Sun logoWith one free download, you can now turn your laptop into a virtual three-node HPC cluster that can be used to develop and run HPC applications, including MPI apps. We’ve created a pre-configured virtual machine that includes all the components you need:

Sun Studio C, C++, and Fortran compilers with performance analysis, debugging tools, and high-performance math library; Sun HPC ClusterTools — MPI and runtime based on Open MPI; and Sun Grid Engine — Distributed resource management and cloud connectivity

Inside the virtual machine, we use OpenSolaris 2009.06, the latest release of OpenSolaris, to create a virtual cluster using Solaris zones technology and have pre-configured Sun Grid Engine to manage it so you don’t need to. MPI is ready to go as well—we’ve configured everything in advance.

The image is for VMware right now, with VirtualBox in the works. Cool.


  1. This is indeed an awesome piece of software to use! But I’m just curious, since it created “three-node” on our laptops or notebook, does it means that our machine also require high speed processors? Do you know about the laptop requirements that needed to fully operate the software?

  2. Ray – well, you’ll want to have decent hardware or it will be slow. It should be usable with anything relatively modern, but the faster the better, and you obviously would only want to use a configuration like this as a testbed for learning the ropes.

  3. Here’s another way to simulate a cluster on your laptop to develop parallel apps:

    mpirun -np 16 ./app.x

    Unless this tool has some means to simulate the real performance of I/O operations on a shared file system by cluster nodes, it is nothing to get excited about. As for simulating 3 nodes, that’s pathetic. What does 3 nodes give you? Workstations have more cores than that.

    If SGE users can’t figure out how to configure MPI on their laptops, as suggested by “MPI is ready to go as well—we’ve configured everything in advance,” then these people should not be programming in HPC.

  4. Jeff – I appreciate you taking the time to comment, but I think you’re completely off base.

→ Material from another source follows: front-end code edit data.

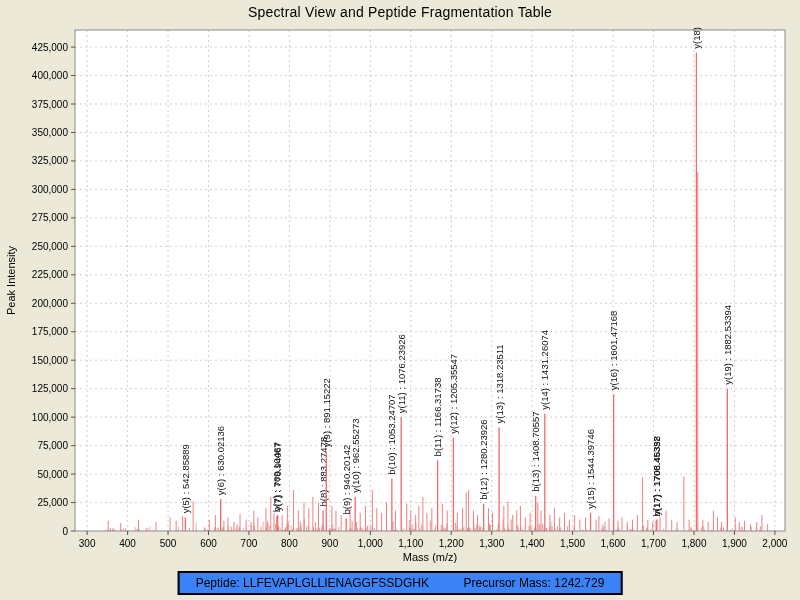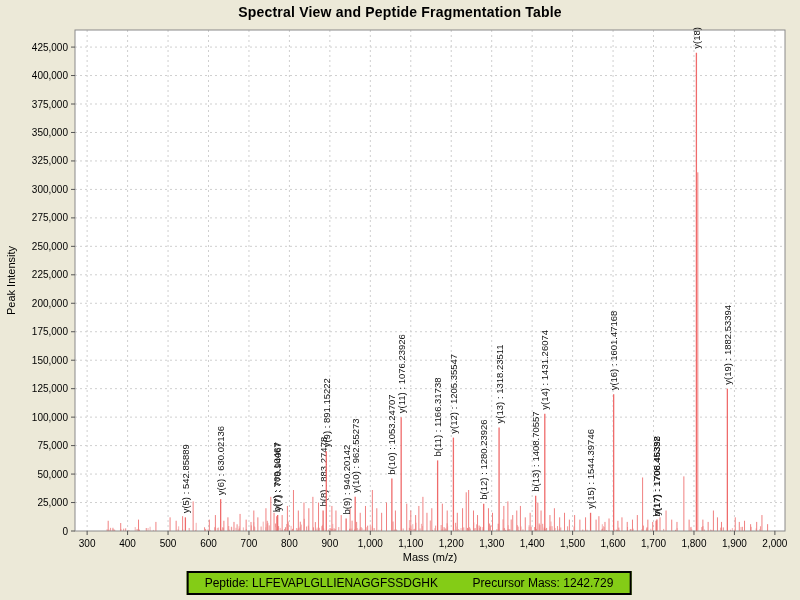--- a/index.html
+++ b/index.html
@@ -10,7 +10,7 @@
   }
   .chart-title{
     position:absolute;top:4px;left:0;width:800px;text-align:center;
-    font-size:14px;font-weight:bold;color:#000;margin:0;letter-spacing:0.2px;
+    font-size:14px;font-weight:normal;color:#000;margin:0;letter-spacing:0.2px;
   }
   #spectrum-svg{position:absolute;top:0;left:0;}
   .footer-box{

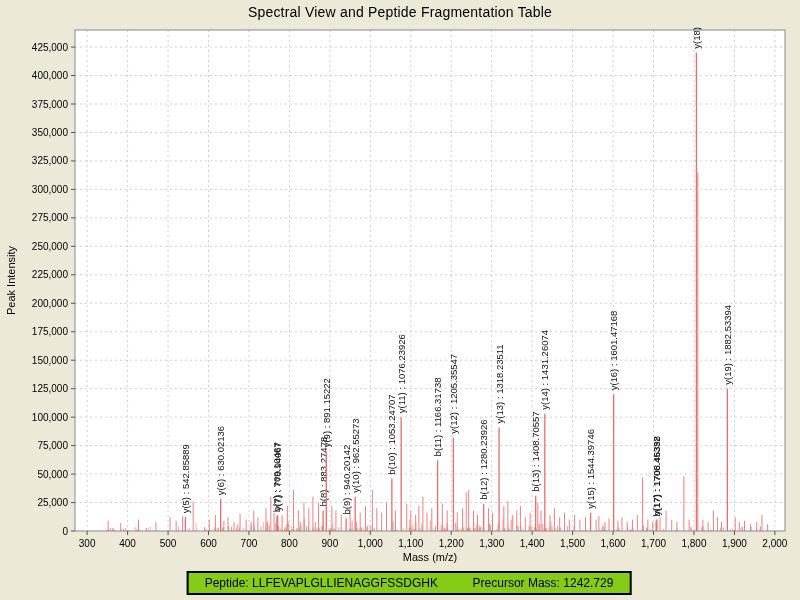--- a/index.html
+++ b/index.html
@@ -15,9 +15,9 @@
   #spectrum-svg{position:absolute;top:0;left:0;}
   .footer-box{
     position:absolute;top:571px;left:50%;transform:translateX(-50%);
-    background:#84cc16;border:2px solid #000;
+    background:#3b82f6;border:2px solid #000;
     padding:3px 16px;white-space:nowrap;
-    font-size:12px;color:#000;margin-left:9px;
+    font-size:12px;color:#000;
   }
   .footer-box .gap{display:inline-block;width:28px;}
 </style>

    HPC should absolutely be doing everything we can do to increase the number of people with access to our technologies. This means by definition that users with no experience in the technologies of HPC and parallel programming with need tools to let them get their feet wet and start to develop familiarity with the technologies, including building and setting up a learning cluster in a totally penalty-free environment (like a laptop).

    I don’t think there is any performance emulation here, and I don’t think there needs to be any for this to be useful. It’s about getting new people access to our technologies in a way that has a very low barrier to entry.

  5. I’m looking forward to using this on my laptop. Where can one get this download?